For a render that has been around for what seems like ages, Blender is still a highly popular tool. We managed to wrap up a standard workload into the February 5 nightly build of Blender and measure the time it takes to render the first frame of the scene. Being one of the bigger open source tools out there, it means both AMD and Intel work actively to help improve the codebase, for better or for worse on their own/each other's microarchitecture.

Rendering: Blender 2.78

Blender is a very threaded test, but not completely, as we can see with the W-2195 still trailing even the Core i9-7960X. The W-2104 is pushing against the Core i5-6600K, despite the lower frequency, due to the quad-channel memory in play.

LuxMark v3.1: Link

As a synthetic, LuxMark might come across as somewhat arbitrary as a renderer, given that it's mainly used to test GPUs, but it does offer both an OpenCL and a standard C++ mode. In this instance, aside from seeing the comparison in each coding mode for cores and IPC, we also get to see the difference in performance moving from a C++ based code-stack to an OpenCL one with a CPU as the main host.

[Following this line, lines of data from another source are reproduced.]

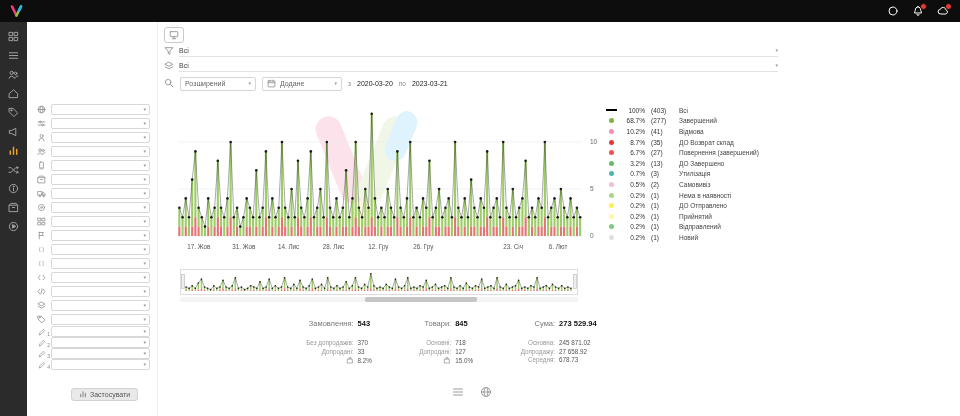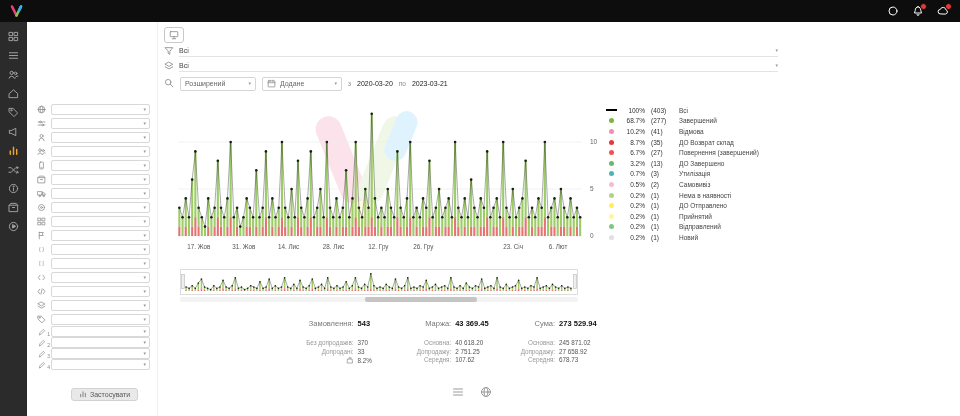--- a/index.html
+++ b/index.html
@@ -1257,34 +1257,39 @@
             <svg width="8" height="8" viewBox="0 0 12 12" fill="none" stroke="#8a8a8a" stroke-width="1" stroke-linecap="round" stroke-linejoin="round">
               <path d="M2.8 4.5h6.4l.6 6H2.2z"></path>
               <path d="M4.5 4.5V3.3a1.5 1.5 0 0 1 3 0v1.2"></path>
             </svg>
           </span>
           <span class="sv2">8.2%</span>
         </div>
       </div>
       <div class="sum-col">
         <div class="sum-main">
-          <span class="sl">Маржа:</span>
-          <span class="sv">43 369.45</span>
+          <span class="sl">Товари:</span>
+          <span class="sv">845</span>
         </div>
         <div class="sum-sub">
-          <span class="sl">Основна:</span>
-          <span class="sv2">40 618.20</span>
+          <span class="sl">Основні:</span>
+          <span class="sv2">718</span>
         </div>
         <div class="sum-sub">
-          <span class="sl">Допродажу:</span>
-          <span class="sv2">2 751.25</span>
+          <span class="sl">Допродані:</span>
+          <span class="sv2">127</span>
         </div>
         <div class="sum-sub">
-          <span class="sl">Середня:</span>
-          <span class="sv2">107.62</span>
+          <span class="sl icon-l">
+            <svg width="8" height="8" viewBox="0 0 12 12" fill="none" stroke="#8a8a8a" stroke-width="1" stroke-linecap="round" stroke-linejoin="round">
+              <path d="M2.8 4.5h6.4l.6 6H2.2z"></path>
+              <path d="M4.5 4.5V3.3a1.5 1.5 0 0 1 3 0v1.2"></path>
+            </svg>
+          </span>
+          <span class="sv2">15.0%</span>
         </div>
       </div>
       <div class="sum-col">
         <div class="sum-main">
           <span class="sl">Сума:</span>
           <span class="sv">273 529.94</span>
         </div>
         <div class="sum-sub">
           <span class="sl">Основна:</span>
           <span class="sv2">245 871.02</span>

Rendering: LuxMark CPU C++

POV-Ray 3.7.1b4

Another regular benchmark in most suites, POV-Ray is another ray-tracer but has been around for many years. It just so happens that during the run up to AMD's Ryzen launch, the code base started to get active again with developers making changes to the code and pushing out updates. Our version and benchmarking started just before that was happening, but given time we will see where the POV-Ray code ends up and adjust in due course.

Rendering: POV-Ray 3.7

Cinebench R15: link

The latest version of CineBench has also become one of those 'used everywhere' benchmarks, particularly as an indicator of single thread performance. High IPC and high frequency gives performance in ST, whereas having good scaling and many cores is where the MT test wins out.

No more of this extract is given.